Air pollution problems at the zinc works were recognized as early as 1918, when the plant owner paid legal claims for pollution that affected the health of nearby residents.
In the 1920s, residents and farmers in nearby Webster filed suit against the company for killing crops and livestock. As a result, air sampling was conducted from 1929 through 1936. But until 1948, smoke was generally considered a hassle rather than a health threat.
ibid.
Mrs. Lois Bainbridge, in a letter to Governor James T. Duff following the 1948 tragedy, related that area residents had complained for years about the industrial pollution that "eats the paint off your houses" and renders the river incapable of supporting aquatic life.
Indeed, an investigation supervised by the director of the state government's Bureau of Industrial Hygiene revealed an extraordinarily high level of sulfur dioxide, soluble sulphants, and fluorides in the air on October 30 and 31. According to the agency's report and complaints by residents, such contamination of the atmosphere was caused by the zinc smelting plant, steel mills' open hearth furnaces, a sulphuric acid plant, with slag dumps, coal burning steam locomotives, and river boats also contributing to the problem.

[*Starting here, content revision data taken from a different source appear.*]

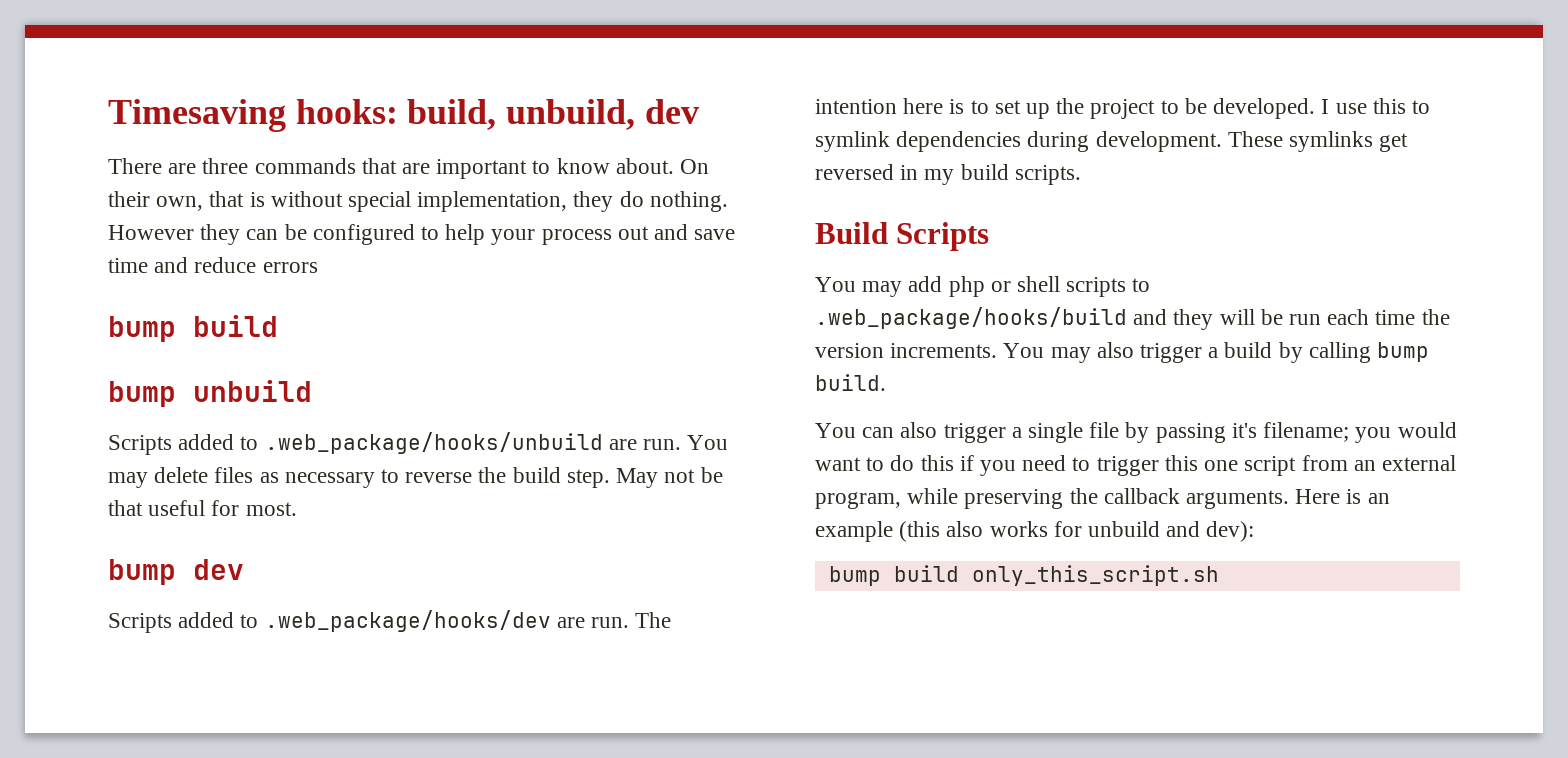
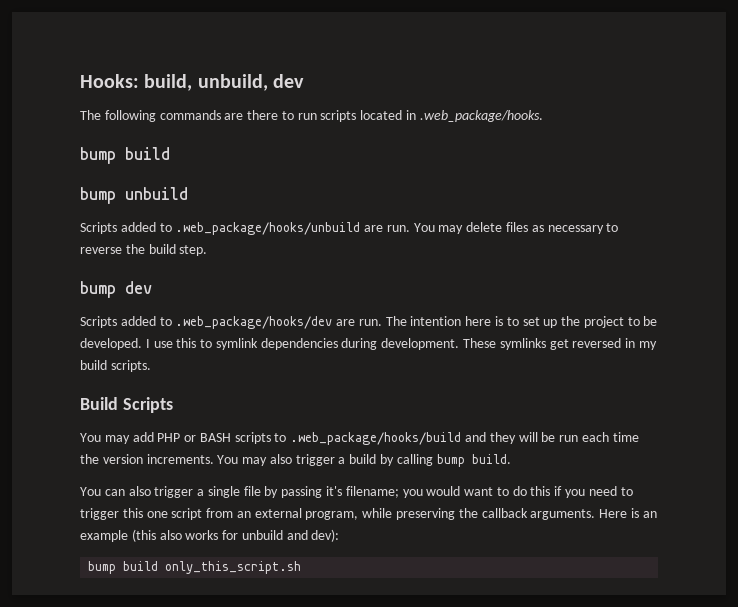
[108,99,398,132] Timesaving hooks: -> [80,74,139,88] Hooks:
[108,158,710,179] [108,191,728,212] [108,224,736,245] [108,257,318,273] There are three commands that are important to know about. On their own, that is without special implementation, they do nothing. However they can be configured to help your process out and save time and reduce errors -> [80,110,543,122] The following commands are there to run scripts located in .web_package/hooks.
[616,467,723,488] [108,500,297,516] May not be that useful for most. -> (208, 250) none
[948,276,1061,297] php or shell -> [157,433,231,442] PHP or BASH

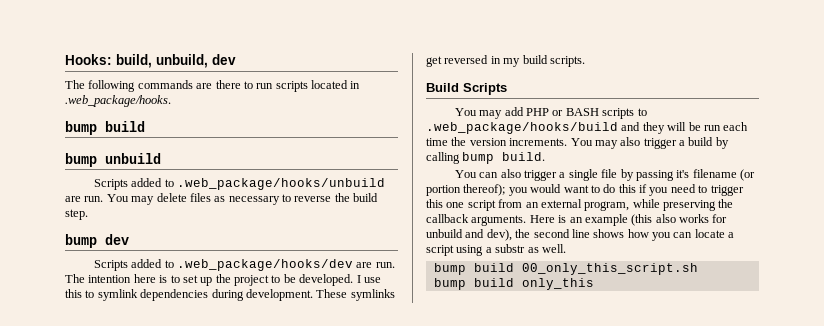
[345,486,399,498] filename; -> [692,169,756,181] [426,184,506,196] filename (or portion thereof);
[311,529,340,542] [88,561,302,574] dev): // bump build only_this_script.sh -> [486,229,735,241] [426,244,566,256] [433,263,698,275] [433,278,594,290] dev), the second line shows how you can locate a script using a substr as well. // bump build 00_only_this_script.sh // bump build only_this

The Donora Smog Disaster, October 30-31, 1948
A Time magazine article from the time records that a man walking home in the smog began to experience difficulty breathing and was seized by a coughing fit. He sat down on the curb and shortly keeled over and died, the first casualty of the smog. Others soon followed, mostly the elderly and others suffering asthma and other respiratory and cardiac ailments. Hundreds flooded the local hospital and calls of people suffering respiratory distress swamped the emergency lines. Bill Schempp, a fireman at the time, recounted the effort to get relief to the townspeople.
When fire bells rang that evening, Schempp and other firemen learned that they were to take oxygen to residents struggling to breathe. Schempp said he had to feel his way along buildings and fences, go up the steps of each house and strain to make out the house number. Going several blocks took 45 minutes.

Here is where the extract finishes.